Comorbidities of patients treated with enoxaparin
| Category | Number of patients |
|---|---|
| Cardiovascular | |
| Hypertension | 76 |
| Hypercholesterolemia | 46 |
| Coronary artery disease | 16 |
| Mitral valve prolapse | 5 |
| Cardiac murmur | 5 |
| Atrial fibrillation | 8 |
| Other | 32 |
| Gastrointestinal | |
| Gastrointestinal reflux disease | 33 |
| Peptic ulcer disease | 6 |
| Cholelithiasis | 3 |
| Other | 17 |
| Genitourinary | |
| Benign prostatic hypertrophy | 13 |
| Nocturia | 3 |
| Other | 9 |
| Endocrine | |
| Diabetes mellitus | 34 |
| Hypothyroid | 11 |
| Hematology/oncology | |
| Cancer | 15 |
| Deep vein thrombosis | 7 |
| Anemia | 3 |
| Infectious disease | |
| Hepatitis B | 2 |
| HIV | 1 |
| Other | 3 |
| Musculoskeletal | |
| Osteoarthritis | 11 |
| Osteoporosis | 10 |
| Spinal stenosis | 4 |
| Gout | 4 |
| Sciatica | 3 |
| Other | 20 |
| Neurological | |
| Vertigo | 2 |
| Migraines | 2 |
| Syncope | 2 |
| Other | 2 |
| Ophthalmologic | |
| Glaucoma | 5 |
| Other | 4 |
| Psychiatric | |
| Depression | 5 |
| Other | 5 |
| Renal | |
| Chronic renal insufficiency | 1 |
| Other | 3 |
| Respiratory | |
| Asthma | 21 |
| Pneumonia | 3 |
| Other | 9 |
We used a logistic regression model to identify predictors of complication (age, gender, BMI, primary/revision surgery, hip or knee arthroplasty, unilateral or bilateral procedure, dose of enoxaparin, prophylactic use of aspirin or warfarin prophylaxis, and number of comorbidities as potential predictors of complication).
Results
Fifty-one complications occurred in 45 patients (33%) (Table 2). There were 13 major (10%) and 38 minor (27%) complications. The average international normalized ratio at the time of complication was 1.61 (0.97-3.09). Forty three patients (32%) had operative site hemorrhage, which was the most frequent complication. Eleven (8%) of these were major bleeding requiring two or more units of blood. On average, patients with operative site hemorrhage required 1.5 units. One patient developed a deep wound hematoma with concomitant sciatic nerve compression requiring operative evacuation. This was the only patient who required reoperation. Eight patients (6%) had bleeding at distant sites; one had epistaxis, six had hematuria, and one had a subdural hematoma sustained in a fall. None of the eight patients required blood transfusions for these complications. Anticoagulation treatment was stopped in the patient who had the subdural hematoma, and an inferior vena cava filter was placed. No other complications were recorded.
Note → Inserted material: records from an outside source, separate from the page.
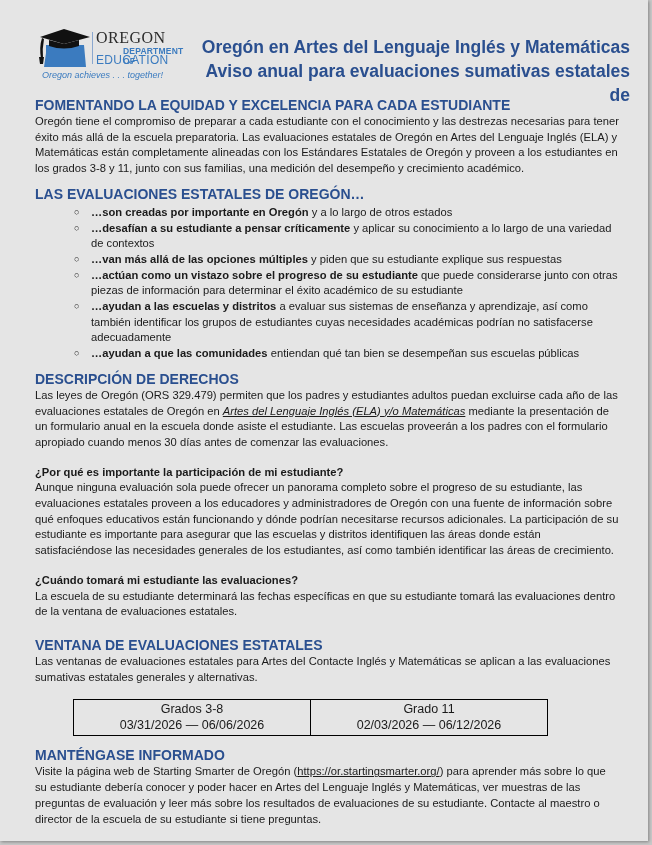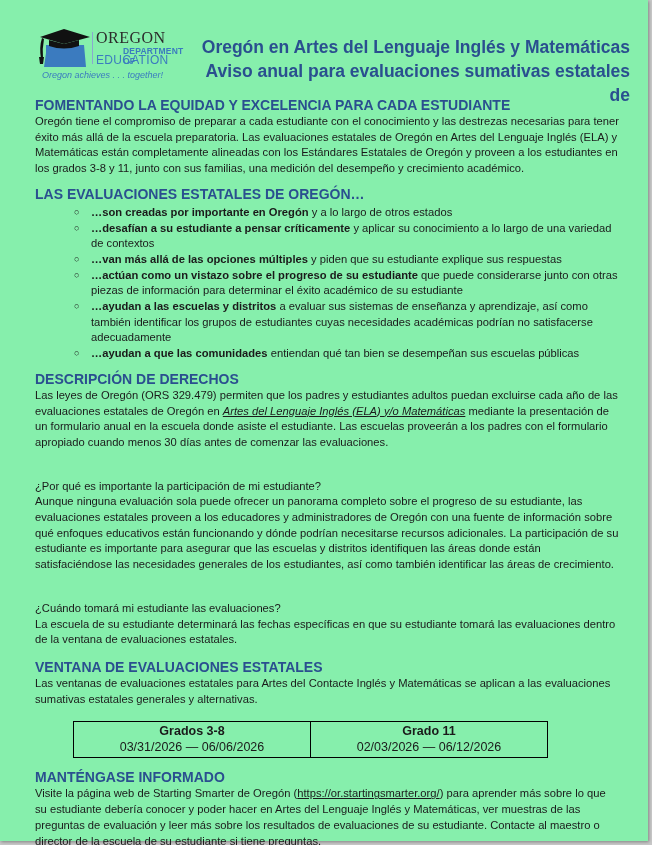"OREGON" .page { background: #86efac -> #e5e5e5 }
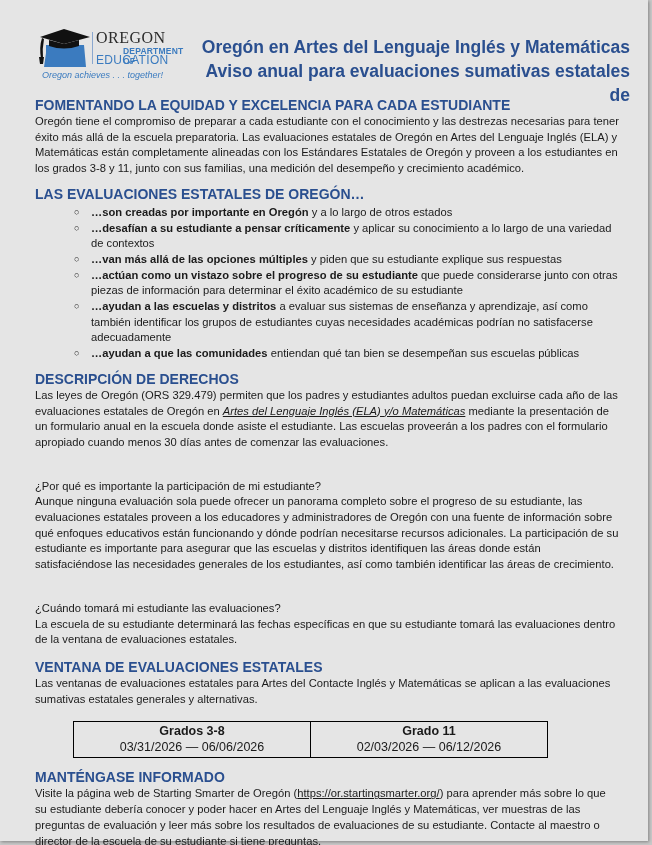"¿Por qué es importante la" .q { font-weight: normal -> bold; margin-top: 28px -> 14px }
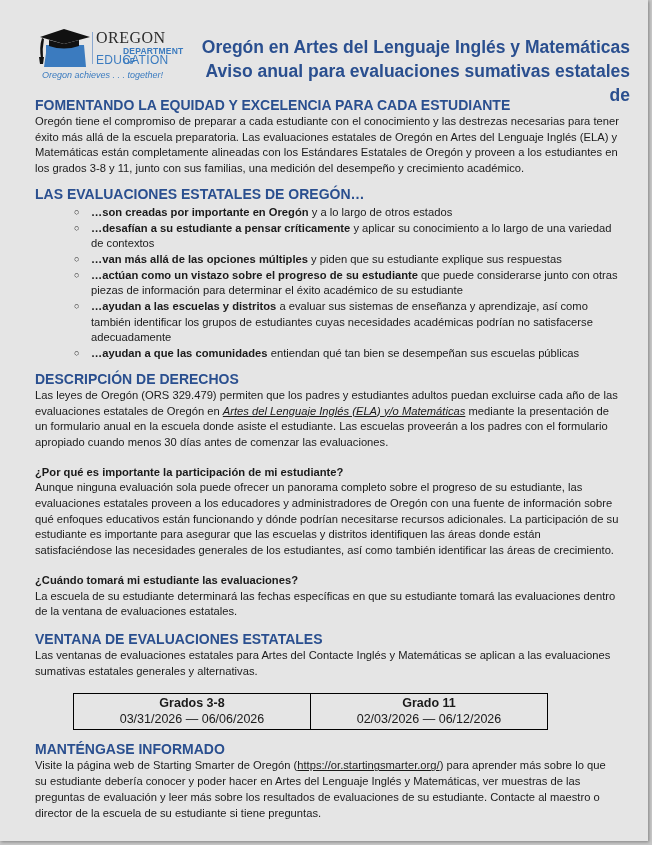"VENTANA DE EVALUACIONES ESTATALES" section.sec { margin-top: 10px -> 16px }
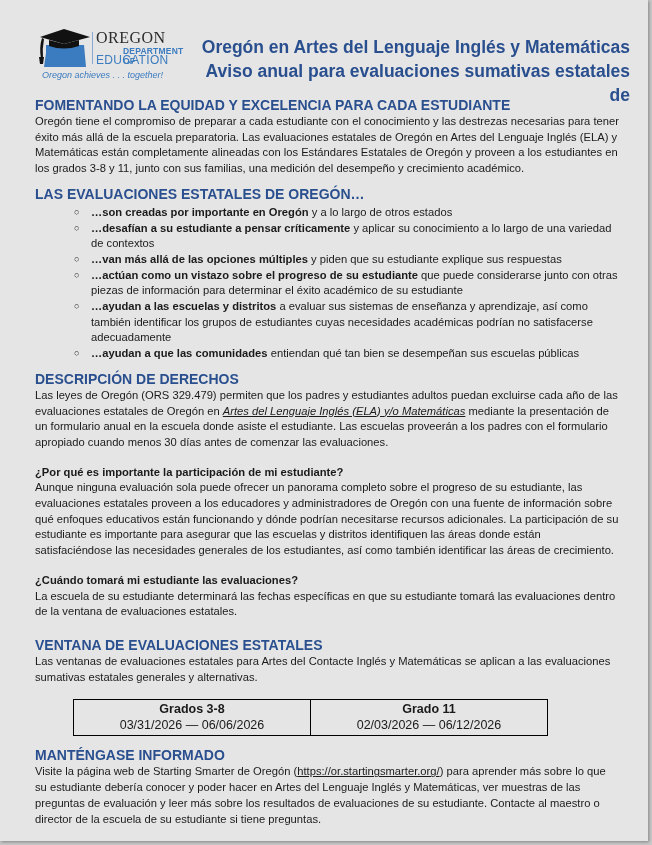"Grados 3-8" table.win .g { font-weight: bold -> normal }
No thrombocytopenia or fatal pulmonary emboli occurred.
Table 2.
Complications of enoxaparin treatment after arthroplasty
| Complication | Major | Minor |
|---|---|---|
| Operative site hemorrhage | 12 patients | 31 patients |
| Nonoperative site hemorrhage | 1 patient | 7 patients |
| Thrombocytopenia | 0 | — |
| Recurrent pulmonary embolus | 0 | — |
| Mortality | 0 | — |
Age, gender, BMI, primary/revision surgery, hip or knee arthroplasty, unilateral or bilateral procedure, dose of enoxaparin, and number of comorbidities were not predictive of overall, major, or minor complications. We found no relationship between the postoperative day on which treatment began and the likelihood of bleeding complications. The overall risk of complications was similar for patients who had taken warfarin and those who had taken aspirin for prophylaxis.
Discussion
The incidence of in-hospital PE after total joint arthroplasty has remained steady in the last decade [21, 23]. Treatment of this complication presents the arthroplasty surgeon with a dilemma. Anticoagulation in postoperative patients carries obvious risks. However, the need for treatment of PEs, and the reduction in mortality that this treatment affords, has been definitively established [2, 3, 15]. LMWHs have supplanted UFH as the treatment of choice for PE and hold a 1A recommendation from the American College of Chest Physicians for this indication [8]. However, lower prophylactic doses of enoxaparin have been associated with higher rates of wound drainage and reoperation than aspirin or warfarin prophylaxis [3]. The complication rate of therapeutic enoxaparin treatment in the patients undergoing arthroplasty in the early postoperative period has not previously been established. Understanding the risk profile is essential for weighing the risks and benefits of this treatment. The purposes of this study were (1) to delineate the type and incidence of complications associated with the use of enoxaparin at therapeutic doses in close proximity to total joint arthroplasty; and (2) to identify risk factors associated with complications.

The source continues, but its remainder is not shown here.